Oyster, kabuğu içinde birçok besin değeri olan deniz canlısıdır.

  1. Oyster is a popular seafood delicacy in many coastal areas. (İstiridye, birçok sahil bölgesinde popüler bir deniz ürünüdür.)
  2. She ordered a dozen oysters as an appetizer. (O, bir başlangıç olarak bir düzine istiridye sipariş etti.)
  3. He found a pearl inside the oyster. (O, bir istiridye içinde inci buldu.)
  4. The oyster farm harvested hundreds of pounds of oysters each week. (İstiridye çiftliği, her hafta yüzlerce pound istiridye hasat etti.)
  5. Oysters are high in protein and low in calories. (İstiridyeler, yüksek protein ve düşük kalori içerir.)
  6. She ate her first oyster and was surprised by its texture. (O, ilk kez bir istiridye yedi ve dokusundan şaşırdı.)
  7. The oyster was served on a bed of ice. (İstiridye, buz yatağında servis edildi.)
  8. The oyster festival attracts thousands of visitors each year. (İstiridye festivali, her yıl binlerce ziyaretçiyi çekiyor.)
  9. The chef shucked the oysters and served them with lemon and Tabasco sauce. (Şef, istiridyeleri kabuklarından çıkardı ve üzerine limon ve Tabasco sosuyla servis etti.)
  10. The oyster was too slimy for his taste. (O’nun tadı için, istiridye çok kaygandı.)
  11. The diver collected oysters from the ocean floor. (Dalgıç, okyanus tabanından istiridye topladı.)
  12. The oyster was overcooked and rubbery. (İstiridye aşırı pişirilmiş ve lastik gibi olmuştu.)
  13. The restaurant’s signature dish was oysters Rockefeller. (Restoranın imza yemeği, istiridye Rockefeller’di.)
  14. The oyster industry supports many jobs in the coastal town. (İstiridye endüstrisi, sahil kasabasında birçok işi destekler.)
  15. The slimy texture of oysters can be off-putting to some people. (İstiridyelerin kaygan dokusu, bazı insanlar için itici olabilir.)
  16. He ordered a bottle of white wine to pair with the oysters. (O, istiridye ile

    eşleşecek bir şişe beyaz şarap sipariş etti.)
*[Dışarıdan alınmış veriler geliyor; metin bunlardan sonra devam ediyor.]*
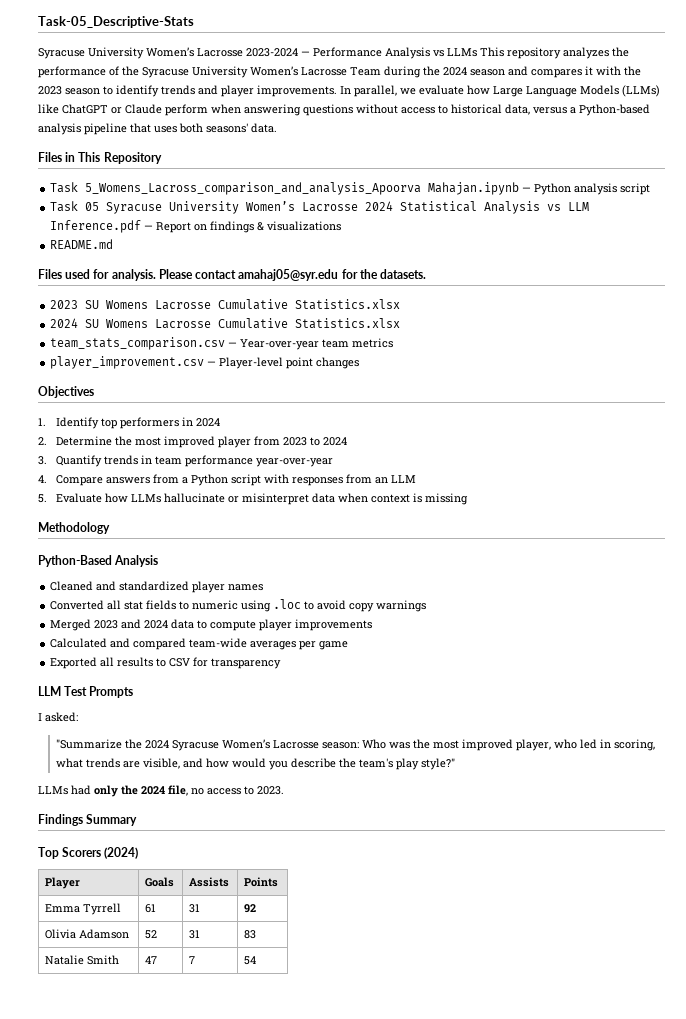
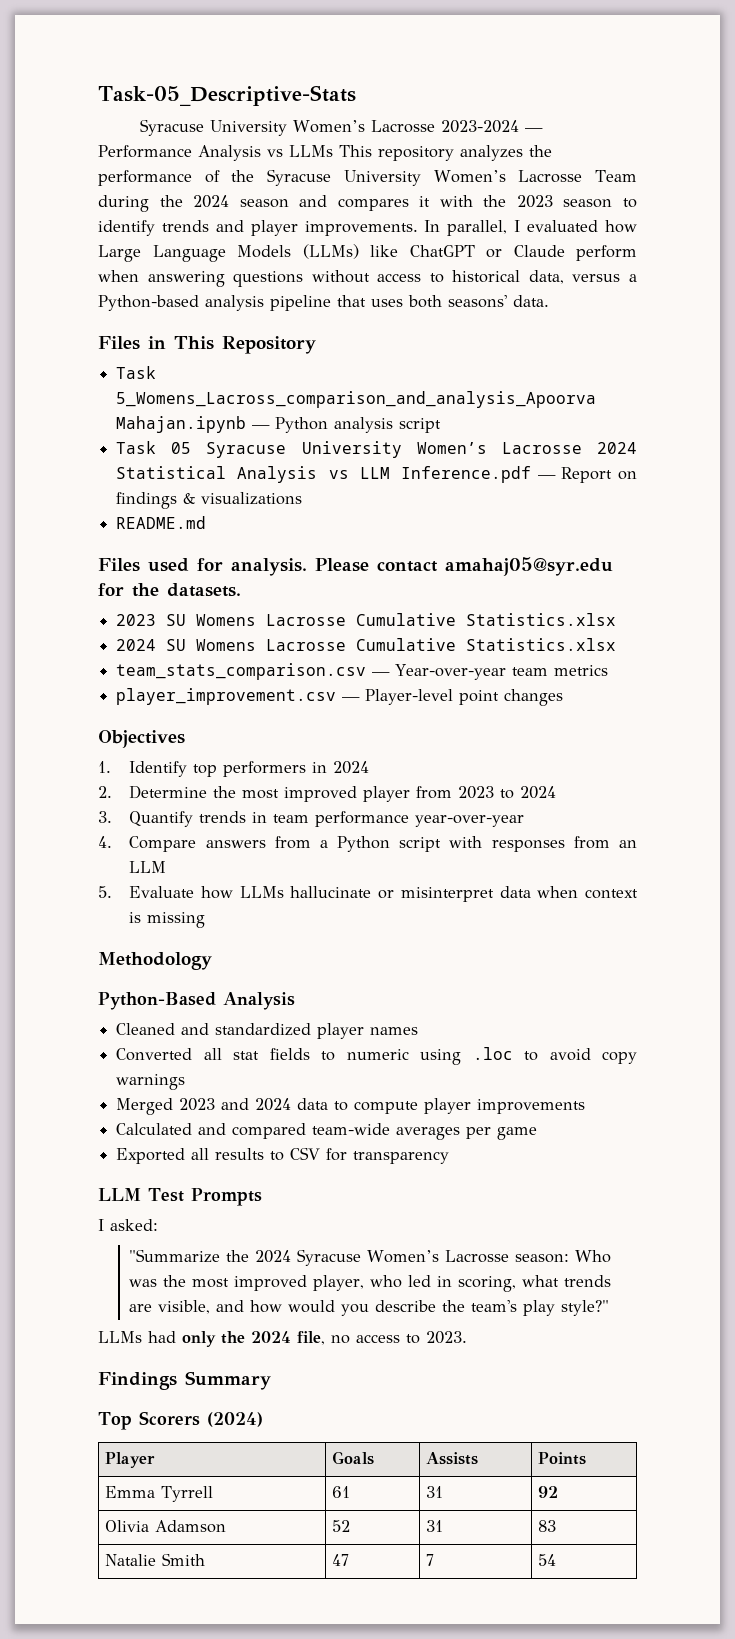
- In parallel, we evaluate how Large Language Models (LLMs) like ChatGPT or Claude perform when answering questions without access to historical data, versus a Python-based analysis pipeline that uses both seasons' data.
+ In parallel, I evaluated how Large Language Models (LLMs) like ChatGPT or Claude perform when answering questions without access to historical data, versus a Python-based analysis pipeline that uses both seasons' data.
  17. The oyster reefs provide important habitat for other marine species. (İstiridye resifleri, diğer deniz türleri için önemli yaşam alanları sağlar.)
  18. The waiter recommended the oyster po’boy sandwich. (Garson, istiridye po’boy sandviçini önerdi.)
  19. She felt a bit queasy after eating too many oysters. (Çok fazla istiridye yedikten sonra biraz mide bulantısı hissetti.)
  20. The oyster was baked with breadcrumbs and Parmesan cheese. (İstiridye, ekmek kırıntısı ve Parmesan peyniriyle fırınlandı.)

Not: Yukarıdaki cümlelerde Oyster kelimesi, İngilizcede hem tekil hem de çoğul olarak kullanılabilir.

Örnek Cümle Türkçe Çevirileri:

  1. İstiridye, birçok sahil bölgesinde popüler bir deniz ürünüdür.
  2. O, bir başlangıç olarak bir düzine istiridye sipariş etti.
  3. O, bir istiridye içinde inci buldu.
  4. İstiridye çiftliği, her hafta yüzlerce pound istiridye hasat etti.
  5. İstiridyeler, yüksek protein ve düşük kalori içerir.
  6. O, ilk kez bir istiridye yedi ve dokusundan şaşırdı.
  7. İstiridye, buz yatağında servis edildi.
  8. İstiridye festivali, her yıl binlerce ziyaretçiyi çekiyor.
  9. Şef, istiridyeleri kabuklarından çıkardı ve üzerine limon ve Tabasco sosuyla servis etti.
  10. O’nun tadı için, istiridye çok kaygandı.
  11. Dalgıç, okyanus tabanından istiridye topladı.
  12. İstiridye aşırı pişirilmiş ve lastik gibi olmuştu.
  13. Restoranın imza yemeği, istiridye Rockefeller’di.
  14. İstiridye endüstrisi, sahil kasabasında birçok işi destekler.
  15. İstiridyelerin kaygan dokusu, bazı insanlar için itici olabilir.
  16. O, istiridye ile eşleşecek bir şişe beyaz şarap sipariş etti.
  17. İstiridye resifleri, diğer deniz türleri için önemli yaşam alanları sağlar.
  18. Garson, istiridye po’boy sandviçini önerdi.
  19. Çok fazla istir

Bu yazıya ilk yorumu sen yaz!

Hemen Yorum Yaz

Adını veya rumuzunu yazabilirsin.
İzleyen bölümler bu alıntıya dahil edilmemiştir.